The next key focus will be to drill the holes ever closer to test whether the backfill is as strong as the reef removed, and holes are currently at less than a metre apart.

“We’ve actually mined 35 kg of gold out of a shaft pillar area that we abandoned because of the danger we were experiencing using conventional mining,” O’Hare added.

The new technology opens up areas left unmined on current mine sites, shaft pillar areas and ultradeep mining.

AngloGold Ashanti’s South African gold reserves will double with its introduction; if it is left unintroduced, labour levels will fall.

“Importantly, it provides productivity, which enables us to address a number of issues that the industry currently faces,” Venkat reiterated to Mining Weekly.
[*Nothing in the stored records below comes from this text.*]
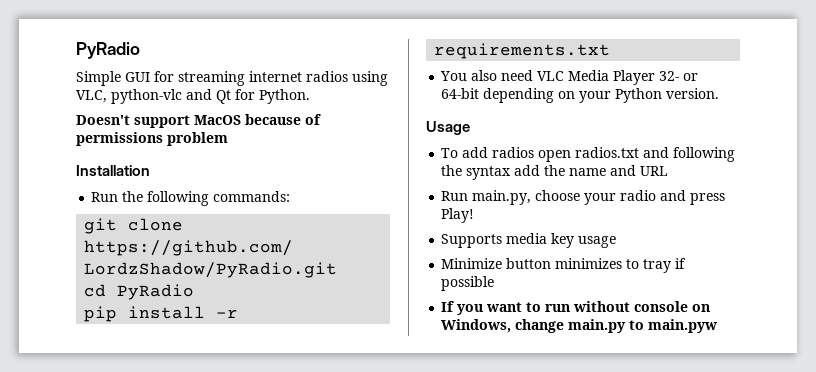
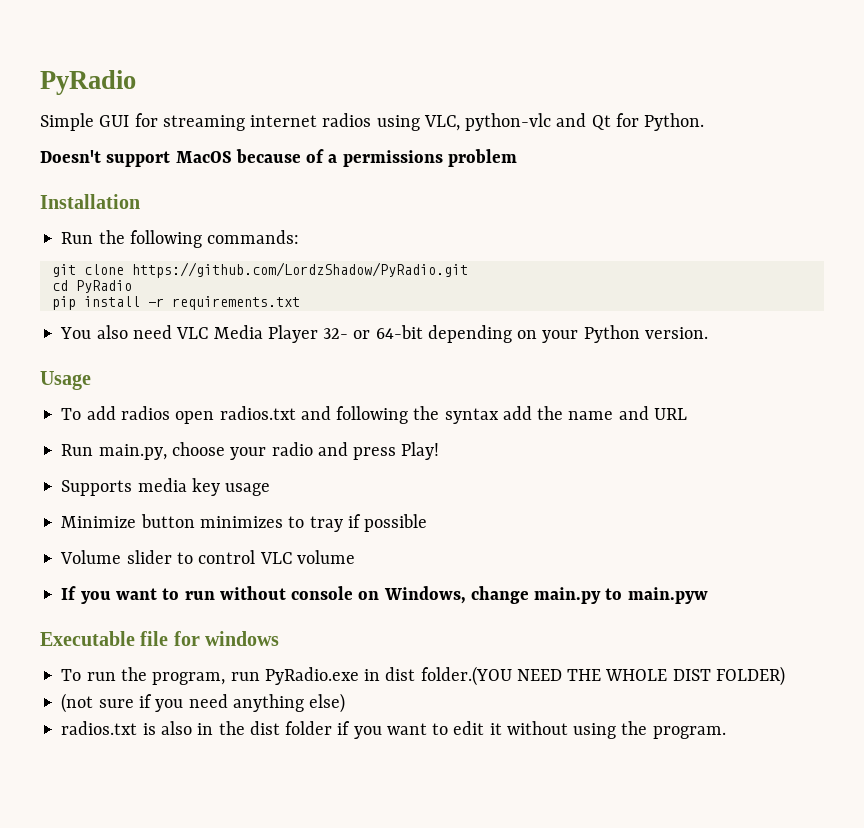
(321, 119) none -> [328,154,338,163] a
(495, 283) none -> [60,550,355,564] // Volume slider to control VLC volume
(718, 326) none -> [40,631,280,646] [61,666,785,686] [61,693,346,713] [61,721,726,739] // Executable file for windows // To run the program, run PyRadio.exe in dist folder.(YOU NEED THE WHOLE DIST FOLDER) // (not sure if you need anything else) // radios.txt is also in the dist folder if you want to edit it without using the program.

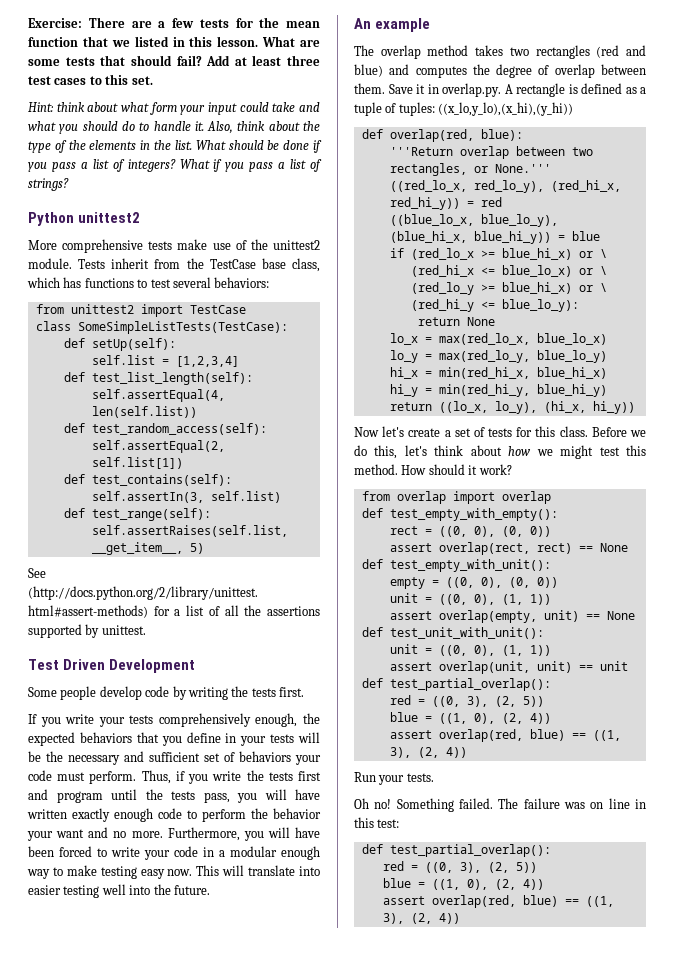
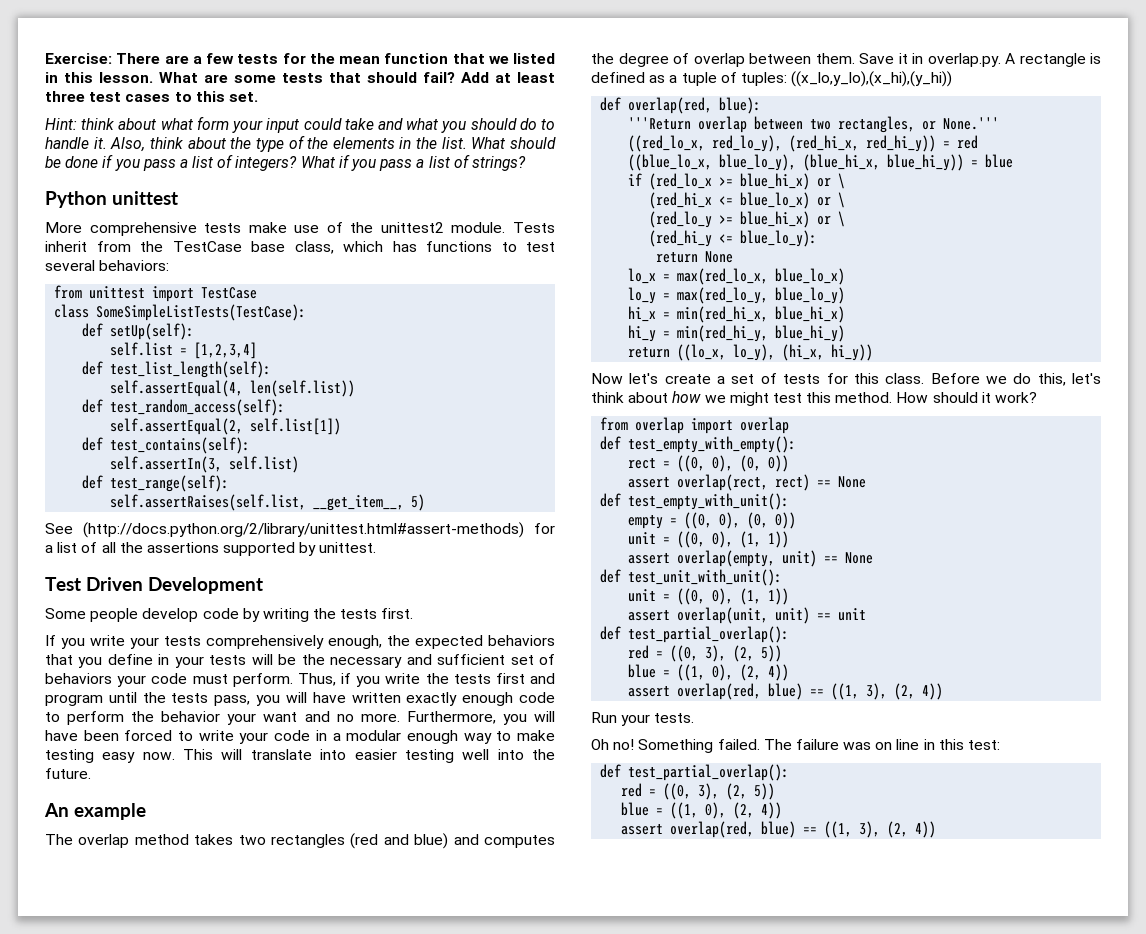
[78,212,141,223] unittest2 -> [112,191,179,205] unittest
[70,304,134,314] unittest2 -> [89,286,146,299] unittest

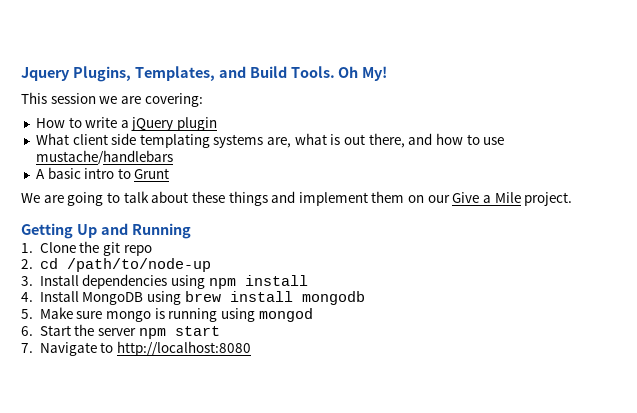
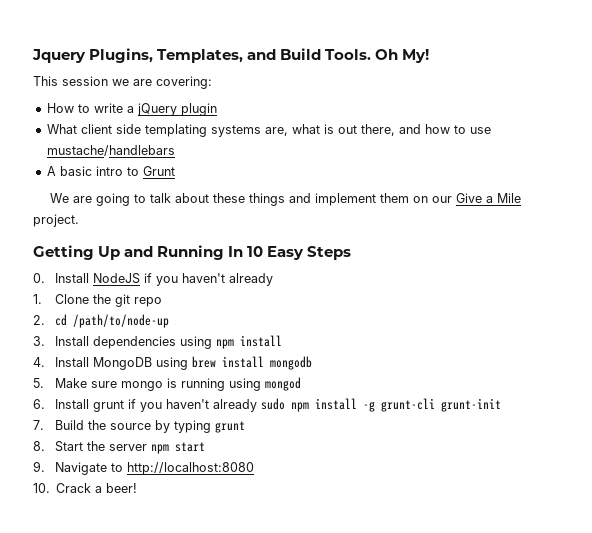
(191, 231) none -> [228,246,352,260] [33,273,273,286] In 10 Easy Steps // 0. Install NodeJS if you haven't already
(33, 331) none -> [54,398,501,412] [33,420,245,433] [33,441,45,451] Install grunt if you haven't already sudo npm install -g grunt-cli grunt-init // 7. Build the source by typing grunt // 8.
[21,343,33,353] 7. -> [33,461,45,472] 9.
(252, 348) none -> [33,483,138,493] // 10. Crack a beer!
The pace of introduction of the new technology, which is expected to produce 10% to 20% of AngloGold Ashanti’s South African production base in the medium term, will continue to be ramped up.

“We’ve got to get this to work to economies of scale and then we will have transformed the landscape in the mining sector completely,” Venkat told Mining Weekly.

A number of gold and platinum miners who also want to make use of the South African technology have already approached AngloGold Ashanti – the technology has to be adapted to fit specific orebody depth and width.

“We’ve not sought to keep this to ourselves. We’re looking at the greater good of South Africa,” Venkat commented to Mining Weekly.

At the end of the day, AngloGold Ashanti, which has been putting time and energy into developing the technology, will have an early-start advantage on the rest of the industry.